■ About this exercise
Copy the lines below exactly. No picture goes into the copy.

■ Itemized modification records
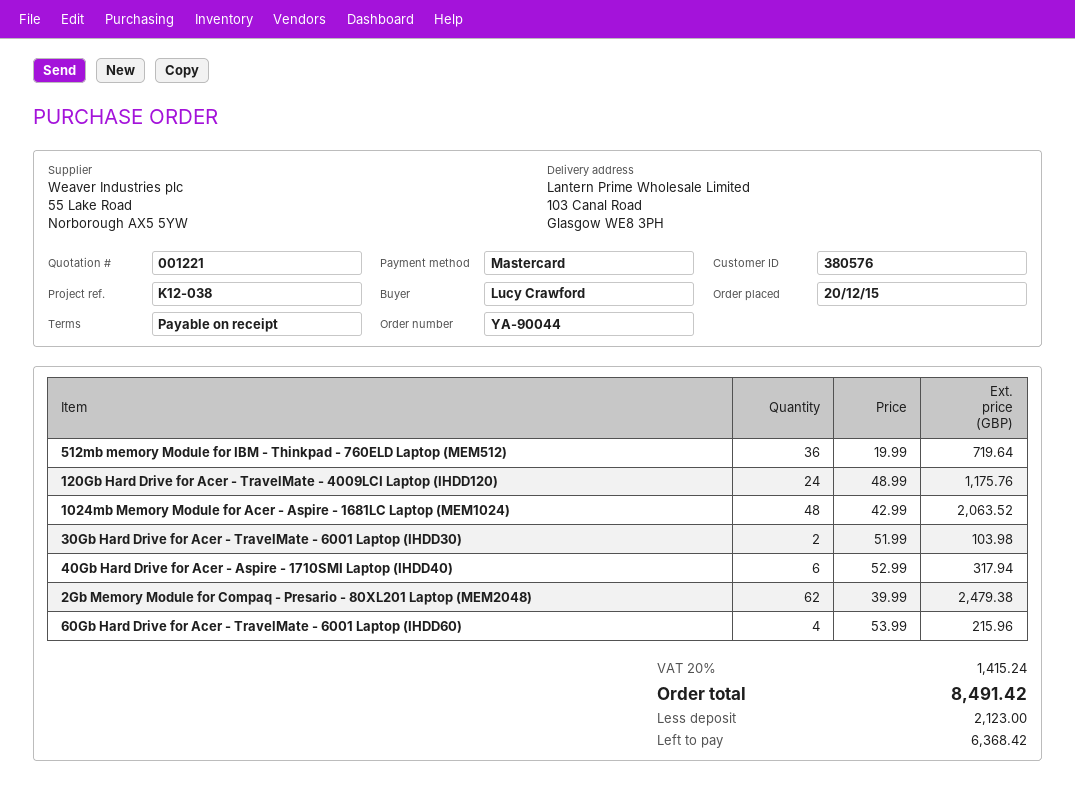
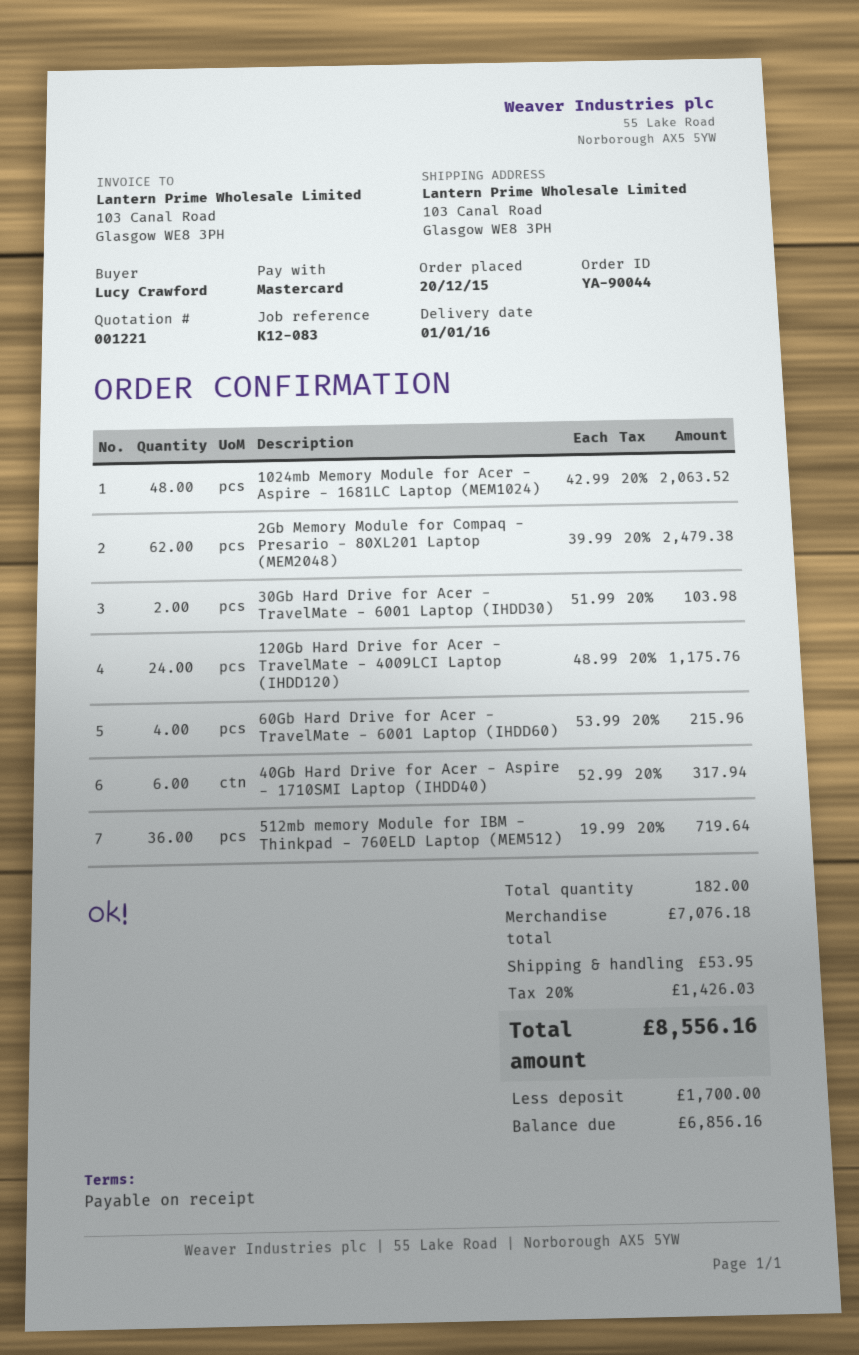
reference: K12-038 -> K12-083
shipping: none -> 53.95
tax: 20% = 1415.24 -> 20% = 1426.03
total: 8491.42 -> 8556.16
deposit: 2123.00 -> 1700.00
balance: 6368.42 -> 6856.16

■ Output of the exercise
reference: K12-038 -> K12-083
shipping: none -> 53.95
tax: 20% = 1415.24 -> 20% = 1426.03
total: 8491.42 -> 8556.16
deposit: 2123.00 -> 1700.00
balance: 6368.42 -> 6856.16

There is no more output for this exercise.